As of now, 17 states and Washington, D.C. have joined the National Popular Vote compact: Connecticut, Rhode Island, Vermont, Hawaii, Massachusetts, Maryland, Washington, New Jersey, Illinois, New York, California, Colorado, New Mexico, Delaware, Maine and Oregon. This brings us to 209 of the 270 (73%) electoral votes needed to activate the pact — just 65 votes away.

Wouldn’t this mean that candidates would only need to campaign in big cities?

Although it is sometimes conjectured that a national popular election would focus only on big cities, it is clear that this would not be the case. Evidence as to how a nationwide presidential campaign would be run can be found by examining the way presidential candidates currently campaign inside battleground states. Inside Ohio or Florida, to pick two examples, the big cities do not receive all the attention, and they certainly do not control the outcome. Because every vote is equal inside Ohio or Florida, presidential candidates avidly seek out voters in small, medium, and large towns. The itineraries of presidential candidates in battleground states (and their allocation of other campaign resources) demonstrate what every gubernatorial or senatorial candidate in every state already knows — namely that when every vote matters, the campaign must be run in every part of the state.

Is it constitutional?

Yes.
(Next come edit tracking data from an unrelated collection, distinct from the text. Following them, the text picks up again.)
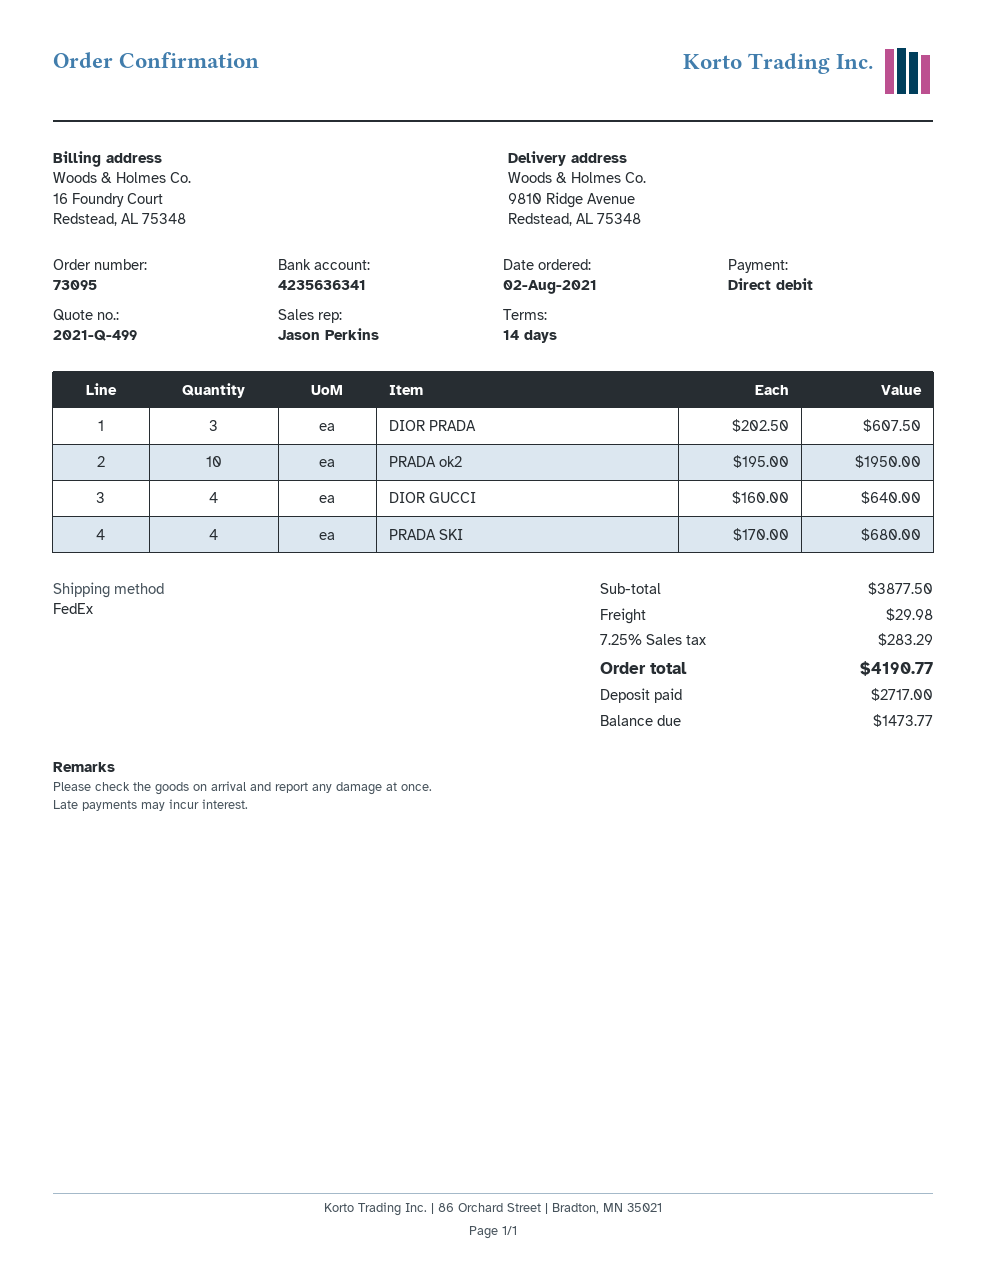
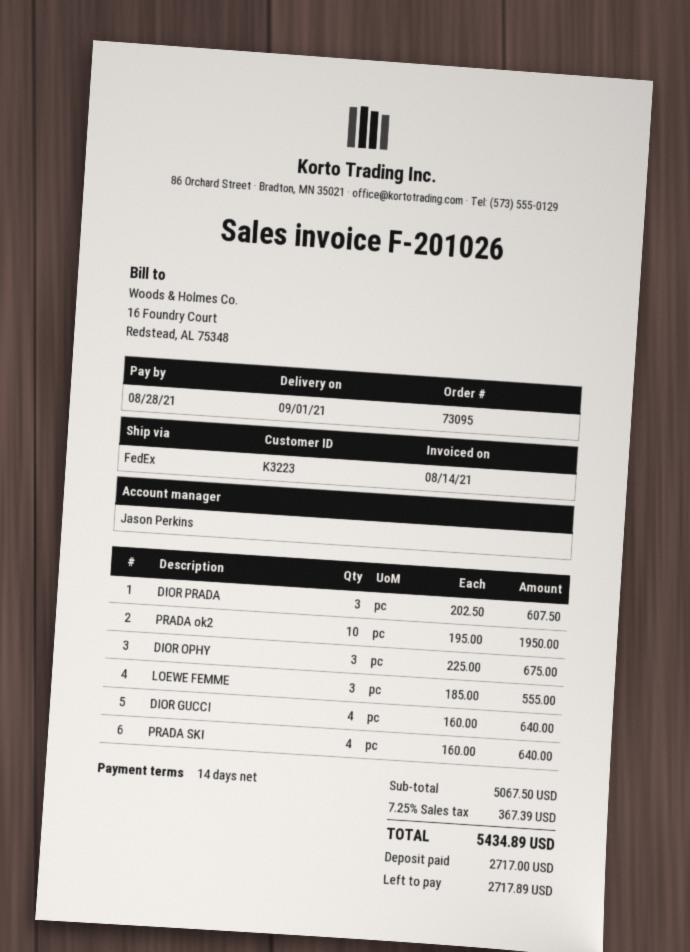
PRADA SKI: 4 x 170.00 = 680.00 -> 4 x 160.00 = 640.00
DIOR OPHY: none -> 3 x 225.00 = 675.00
LOEWE FEMME: none -> 3 x 185.00 = 555.00
subtotal: 3877.50 -> 5067.50
shipping: 29.98 -> none
tax: 7.25% = 283.29 -> 7.25% = 367.39
total: 4190.77 -> 5434.89
balance: 1473.77 -> 2717.89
The selection of presidential electors is specifically entrusted to the states by the Constitution. As with other powers entrusted to the states, it is an application, not a circumvention, of the Constitution when the states utilize those powers as they see fit. The framers enacted the provisions relating to the Electoral College to allow for state innovation. In contrast, other issues related to the federal government are not exclusively entrusted to the states, and therefore the states lack the power to alter them.